Рене пристально посмотрел на Карла:
— Через десять минут он умрет. Итак, вам остается жить всего десять минут, а может быть, и меньше.
— Что же делать?
— Бежать, не теряя ни минуты, ни секунды.
— Но как? Если меня поджидают в передней, то убьют, как только я отсюда выйду.
— Слушайте! Ради вас я рискую всем, не забывайте этого никогда.
— Будь покоен.
— Идемте, потайным ходом я доведу вас до задней калитки. Затем, чтобы дать вам время убежать, я пойду к королеве-матери и скажу, что вы сейчас сойдете вниз; подумают, что вы сами обнаружили этот потайной ход и воспользовались им, чтоб убежать. Идем, идем!
Генрих наклонился к Карлу и поцеловал его в лоб.
— Прощай, мой брат, — сказал он, — я не забуду, что последним твоим желанием было видеть меня твоим преемником.

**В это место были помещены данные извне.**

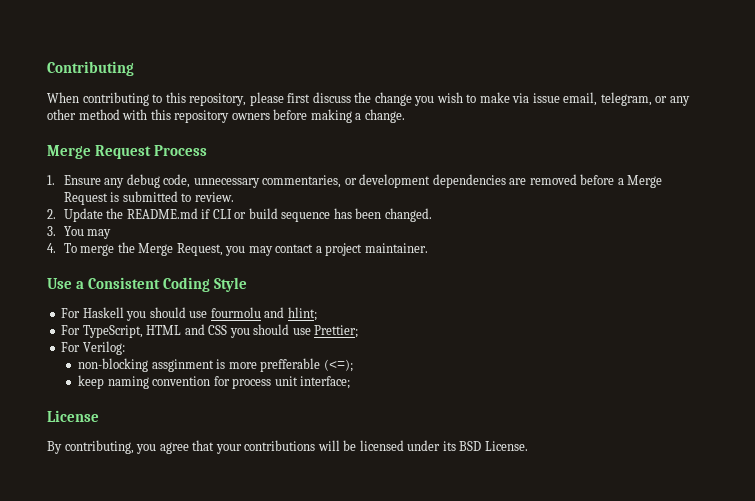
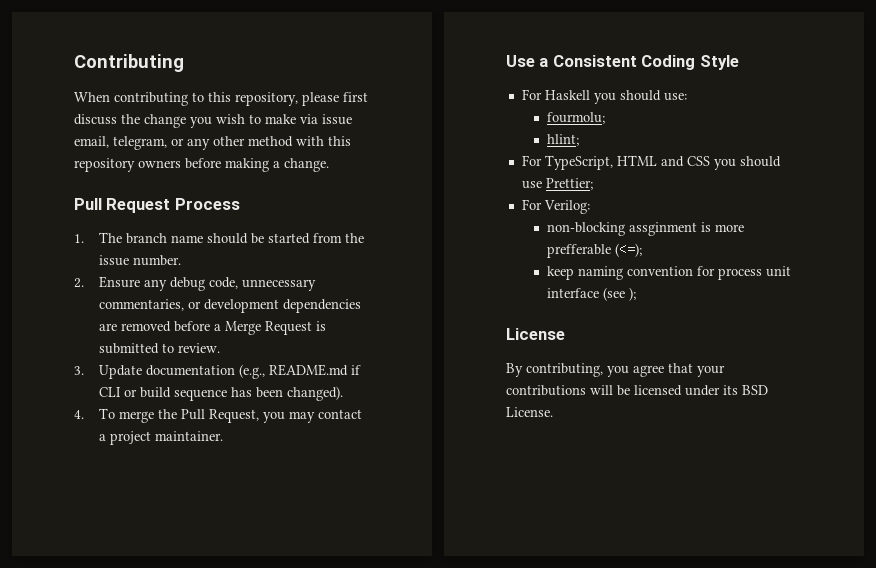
[47,145,91,159] Merge -> [74,198,102,210] Pull
(55, 180) none -> [98,232,364,244] [98,255,181,266] [74,278,84,288] The branch name should be started from the issue number. // 2.
[47,208,124,222] 2. Update the -> [74,364,265,379] 3. Update documentation (e.g.,
[384,208,432,222] [47,226,112,239] changed. // 3. You may -> [286,386,343,401] changed).
[138,243,174,256] Merge -> [180,409,205,420] Pull
[189,307,285,318] use fourmolu and -> [663,93,687,101] [546,112,605,124] use: // fourmolu; //
[300,376,351,389] interface; -> [546,287,636,301] interface (see );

Я не забуду, что последним желанием твоим было сделать меня королем. Почий с миром! От имени моих собратьев прощаю тебе их пролитую кровь.
— Скорей! Скорей! — сказал Рене. — Он приходит в чувство! Бегите, пока он не открыл глаза, бегите!
— Кормилица! — пробормотал Карл. — Кормилица!
Генрих схватил шпагу Карла, висевшую в головах у короля и теперь ненужную ему, засунул за пазуху грамоту о назначении регентом, в последний раз поцеловал Карла в лоб, обежал вокруг кровати и бросился в проход, который закрылся вслед за ним.
— Кормилица! — крикнул Карл громче. — Кормилица!
Кормилица подбежала:
— Что тебе, Шарло?
— Кормилица, — сказал Карл, приподняв веки и раскрывая глаза с расширенными зрачками, страшно застывшими в смертной неподвижности, — кормилица, пока я спал, что-то произошло во мне: я вижу яркий свет, я вижу Господа нашего Бога; я вижу пресветлого Иисуса Христа и присноблаженную Деву Марию. Они просят, они молят за меня Бога. Всемогущий Господь меня прощает… зовет меня к себе… Господи! Господи! Прими меня в милосердии Твоем… Господи! Забудь, что я был королем, ведь я иду к Тебе без скипетра и без короны. Господи! Забудь преступления короля и помни лишь мои страдания как человека… Господи! Вот я!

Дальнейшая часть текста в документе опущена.